China's crackdown on the media should not come as a surprise, as the Communist government has always considered the media to be a part of its propaganda machine to promote Marxist and Maoist theories and ideologies, an academic said yesterday.
During a seminar held at the Academia Sinica, Nicolai Volland, a postdoctorate fellow at the institute of Chinese literature and philosophy who specializes in Chinese media research, said that control of the Chinese media has traditionally and historically been grouped together with ideology and theory.
Volland said supervision of the media falls under the control of the Central Propaganda Department, which is also in charge of the bureau of theory and ideology that propagates Marxism and Maoism.
Education, science and public health are all included in the greater propaganda system of China, he said.
That means journalists, teachers and scientists all dwell in the same political space, he said.
Volland said that the groupings were not made at random, but were rather a part of a larger plan for the Chinese Communist Party (CCP) to bring about change and control the public mind.
Volland used the example of the recent closure of Freezing Point, a four-page weekly feature section of the state-run China Youth Daily, to show the CCP's intolerance for any article or publication that did not agree with its interpretation of history.
Freezing Point, which had often tested the censors' patience and challenged the party line, published an article written by Yuan Weishi (
The CCP ordered the closure of Freezing Point on Jan. 24.
Volland said although government propaganda was toned down after the Cultural Revolution, the CCP continued to maintain control of the media.

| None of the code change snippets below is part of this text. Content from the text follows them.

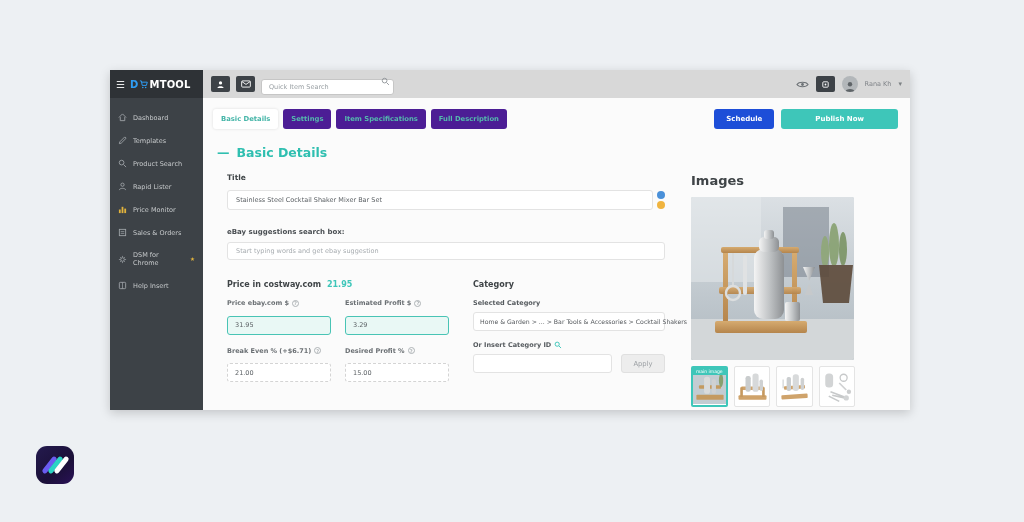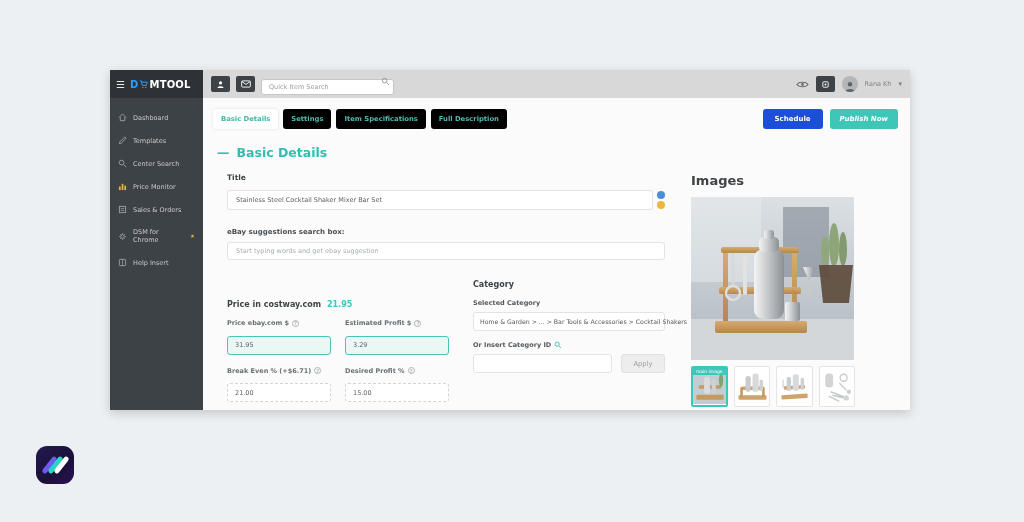--- a/index.html
+++ b/index.html
@@ -36,26 +36,26 @@
   .topbar-right { margin-left:auto; display:flex; align-items:center; gap:7px; }
   .avatar { width:16px; height:16px; border-radius:50%; background:#b3b7ba; overflow:hidden; display:flex; align-items:flex-end; justify-content:center; cursor:pointer; }
   .user-name { font-size:6.5px; color:#808489; }
   .chev { font-size:7px; color:#7d8184; cursor:pointer; }
 
   .content { flex:1; padding:11px 12px 0 10px; position:relative; background:#fbfbfb; }
 
   
   .tabs-row { display:flex; align-items:center; }
   .tabs { display:flex; gap:5px; }
-  .tab { font-size:6.8px; font-weight:bold; color:#54b9ad; background:#000000; padding:6px 8px; border-radius:3px; cursor:pointer; white-space:nowrap; }
+  .tab { font-size:6.8px; font-weight:bold; color:#54b9ad; background:#4c1d95; padding:6px 8px; border-radius:3px; cursor:pointer; white-space:nowrap; }
   .tab.active { background:#ffffff; color:#45b5a8; box-shadow:0 0 3px rgba(0,0,0,.12); }
   .actions { margin-left:auto; display:flex; gap:7px; }
   .btn { font-size:7px; font-weight:bold; border:none; border-radius:3px; padding:6px 12px; cursor:pointer; font-family:inherit; }
   .btn.schedule { background:#1d4ed8; color:#fff; }
-  .btn.publish { background:#3ec6b9; color:#fff; padding:6px 10px;font-style:italic; }
+  .btn.publish { background:#3ec6b9; color:#fff; padding:6px 34px; }
 
   .heading { margin:16px 0 0 4px; font-size:12.5px; font-weight:bold; color:#2fbfb0; display:flex; align-items:center; gap:7px; }
   .heading .dash { font-weight:bold; }
 
   .main-cols { display:flex; margin-top:13px; padding-left:14px; gap:26px; }
   .form-col { width:438px; flex-shrink:0; }
   .images-col { width:164px; flex-shrink:0; }
 
   .fld-label { font-size:7.5px; font-weight:bold; color:#3f4447; }
   .sm-label { font-size:6.5px; color:#6b7074; font-weight:bold; display:flex; align-items:center; gap:3px; }
@@ -69,21 +69,21 @@
   .badge-col { display:flex; flex-direction:column; gap:2px; }
   .dot { width:8px; height:8px; border-radius:50%; }
   .dot.blue { background:#4a90d9; }
   .dot.yellow { background:#f0b43f; }
 
   .ebay-block { margin-top:18px; }
   .ebay-block .sm-label { color:#4a4f53; font-size:7px; }
   .ebay-block input { margin-top:6px; height:18px; }
 
   .form-bottom { display:flex; margin-top:20px; gap:24px; }
-  .price-col { width:222px; flex-shrink:0;margin-top:20px; }
+  .price-col { width:222px; flex-shrink:0; }
   .cat-col { flex:1; min-width:0; }
   .sec-head { font-size:8px; font-weight:bold; color:#3f4447; }
   .sec-head .price-val { color:#3ec6b9; margin-left:3px; }
 
   .grid2 { display:grid; grid-template-columns:104px 104px; column-gap:14px; row-gap:12px; margin-top:10px; }
   .field .sm-label { margin-bottom:5px; }
   .field input { width:100%; height:19px; border-radius:3px; font-size:6.5px; color:#5c6165; padding:0 7px; font-family:inherit; }
   .field input.hl { border:1px solid #49c4b5; background:#e9f8f5; }
   .field input.plain { border:1px dashed #d4d4d4; background:#fff; }
 
@@ -146,21 +146,30 @@
           </span>
         <span>Templates</span>
       </div>
       <div class="nav-item">
         <span class="nav-ic">
             <svg width="9" height="9" viewBox="0 0 10 10">
               <circle cx="4" cy="4" r="2.6" fill="none" stroke="currentColor" stroke-width="1"></circle>
               <path d="M6.2 6.2 9 9" stroke="currentColor" stroke-width="1"></path>
             </svg>
           </span>
-        <span>Center Search</span>
+        <span>Product Search</span>
+      </div>
+      <div class="nav-item">
+        <span class="nav-ic">
+            <svg width="9" height="9" viewBox="0 0 10 10">
+              <circle cx="5" cy="3" r="1.8" fill="none" stroke="currentColor" stroke-width="1"></circle>
+              <path d="M1.5 9c0-2.6 7-2.6 7 0" fill="none" stroke="currentColor" stroke-width="1"></path>
+            </svg>
+          </span>
+        <span>Rapid Lister</span>
       </div>
       <div class="nav-item">
         <span class="nav-ic yellow">
             <svg width="9" height="9" viewBox="0 0 10 10">
               <rect x="1" y="5" width="2" height="4" fill="currentColor"></rect>
               <rect x="4" y="2" width="2" height="7" fill="currentColor"></rect>
               <rect x="7" y="4" width="2" height="5" fill="currentColor"></rect>
             </svg>
           </span>
         <span>Price Monitor</span>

Chinese propaganda is now repackaged in a more sophisticated and not easily recognizable form, he added.
China has pulled off an "amazing balance" on the Internet, allowing it to stimulate economic growth but at the same time controlling the flow of "sensitive information" online, he said.
Volland added that this probably discourages people from continuing to read "sensitive information" online at the risk of having "their Internet connections shut down seven times in a row."
When asked whether CCP-style propaganda could be at play in Taiwan, Volland said that he did not consider it possible.
"The Taiwanese government or political parties cannot, by any force, close down the media, whereas the CCP has an astounding degree of control over the press," he said.
Web sites such as Wikipedia and other blog sites where everybody is free to post their opinion have been either closed or had their entries deleted in China, Volland said.